We need to start making these immediately. Every day counts right now. Where’s the army of amateur hardware hackers and 3d printer folks that can start cranking away on this?
I was considering an ask HN on just this. Having an effort from makers and professionals to come up with designs for mechanical ventilators when things get dire.
Now I understand jerry rigging medical devices is not advisable. But a pandemic like this may get to the point where DIY solutions may offer the solution.
I heard from a general practitioner that mechanical ventilators also have fine pressure control. Which would make the whole system a lot more complex. So given that I figured the concept was to flawed. But the design by MIT doesn't have these fancy ventilator function either. So it seems a cheap, available, basic ventilator would still be valuable.
I think even in the US, there's a ton of defense contractors, which could produce a dozen of these in <2 weeks, iff they got told so. I don't think it's a 3d-printer problem though ;).

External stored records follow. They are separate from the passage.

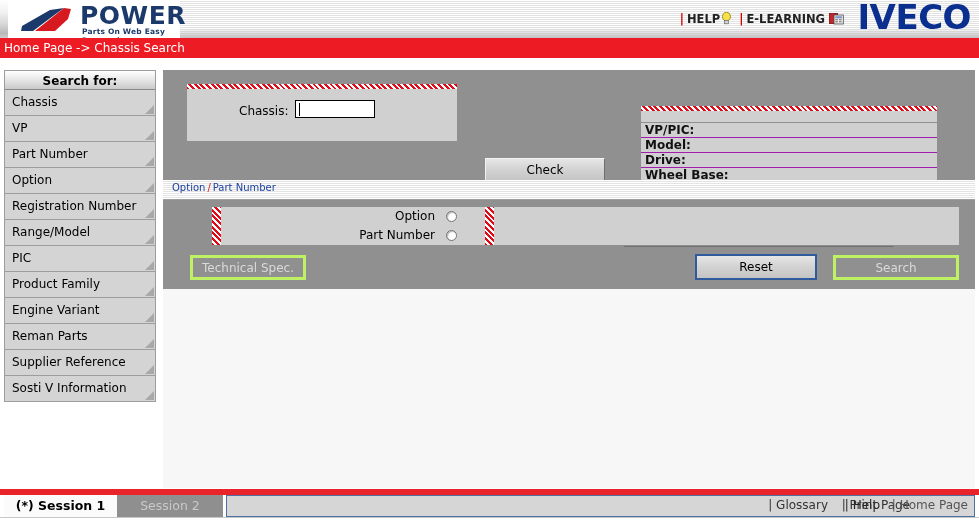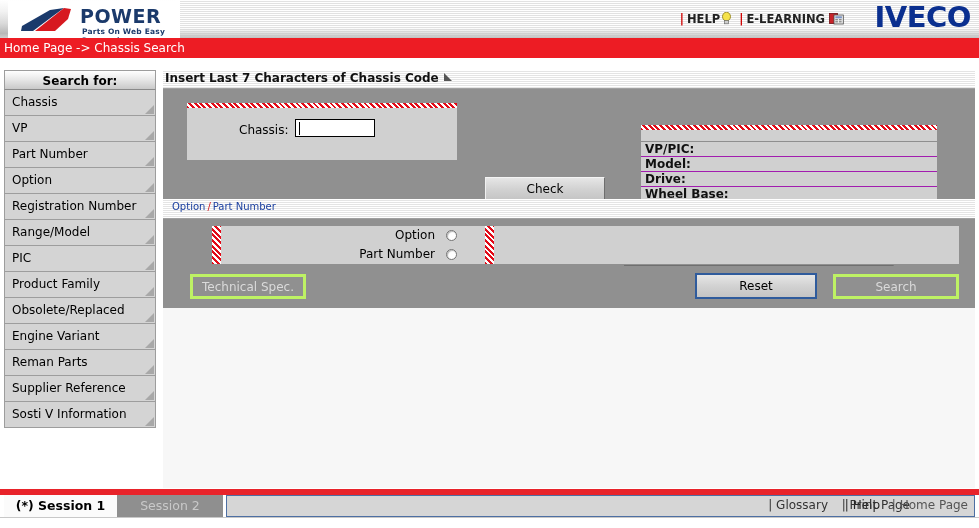--- a/index.html
+++ b/index.html
@@ -48,21 +48,21 @@
   }
   .logo-swoosh {
     position: absolute;
     left: 12px; top: 6px;
     width: 60px; height: 26px;
   }
   .logo-word {
     position: absolute;
     left: 72px; top: 2px;
     font-family: "DejaVu Sans", "Liberation Sans", sans-serif;
-    font-size: 19px;
+    font-size: 25px;
     font-weight: bold;
     letter-spacing: 0.5px;
     color: #1b3a6b;
     line-height: 26px;
   }
   .logo-tag {
     position: absolute;
     left: 74px; top: 26px;
     font-size: 7.5px;
     font-weight: bold;
@@ -92,21 +92,21 @@
   }
   .elearn-icon {
     display: inline-block;
     width: 15px; height: 13px;
     vertical-align: -2px;
     margin-left: 4px;
   }
   .iveco-logo {
     position: absolute;
     right: 8px; top: 1px;
-    font-size: 29px;
+    font-size: 34px;
     font-weight: bold;
     color: #0a2f8f;
     letter-spacing: -0.5px;
     font-family: "DejaVu Sans", "Liberation Sans", sans-serif;
     line-height: 33px;
   }
 
   
   .breadcrumb-bar {
     position: absolute;
@@ -555,48 +555,39 @@
   </div>
   <div class="sidebar-item">
     <span>PIC</span>
     <span class="corner-tri"></span>
   </div>
   <div class="sidebar-item">
     <span>Product Family</span>
     <span class="corner-tri"></span>
   </div>
   <div class="sidebar-item">
-    <span>Obsolete/Replaced</span>
-    <span class="corner-tri"></span>
-  </div>
-  <div class="sidebar-item">
     <span>Engine Variant</span>
     <span class="corner-tri"></span>
   </div>
   <div class="sidebar-item">
     <span>Reman Parts</span>
     <span class="corner-tri"></span>
   </div>
   <div class="sidebar-item">
     <span>Supplier Reference</span>
     <span class="corner-tri"></span>
   </div>
   <div class="sidebar-item">
     <span>Sosti V Information</span>
     <span class="corner-tri"></span>
   </div>
 </div>
 
 <div class="main">
 
-  <div class="panel-header">
-    <div class="panel-header-text">
-      <span>Insert Last 7 Characters of Chassis Code</span><span class="tri-marker"></span>
-    </div>
-  </div>
 
   <div class="section-grey chassis-section">
     <div class="chassis-box">
       <div class="redbar-top"></div>
       <div class="chassis-label">Chassis:</div>
       <input class="chassis-input" type="text" placeholder="" style="">
       <div class="caret"></div>
     </div>
 
     <button class="check-btn">Check</button>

Speaking from experience, large US defense contractors are incapable of producing a single sheet of paper with the proper signoffs to make a plan to schedule a meeting about the need for ventilators in under two weeks.
As an alternative to stockpiling, maybe someday it would be nice for the US to establish disaster relief factories, which have raw materials and rapid manufacturing equipment that can be used for a set of products, as needed. Create a set of product designs that share many of the same components and materials, but the products themselves differ in function and in the type of disaster they address. You could have a few teams of machinists and engineers who are paid to make and learn the designs for these disaster relief devices, which would require two weekends a month perhaps. When a disaster happens, you deploy them nearby and they produce the needed items.
Also, OMG:
"The farmer’s mother and brother took turns, squeezing the device 15 times a minute nonstop for 18 full days and nights, which kept him alive until a mechanical ventilator became available. Thirty days after being admitted to the hospital, the patient recovered enough to be weaned off the ventilator, and two weeks later he was sent home."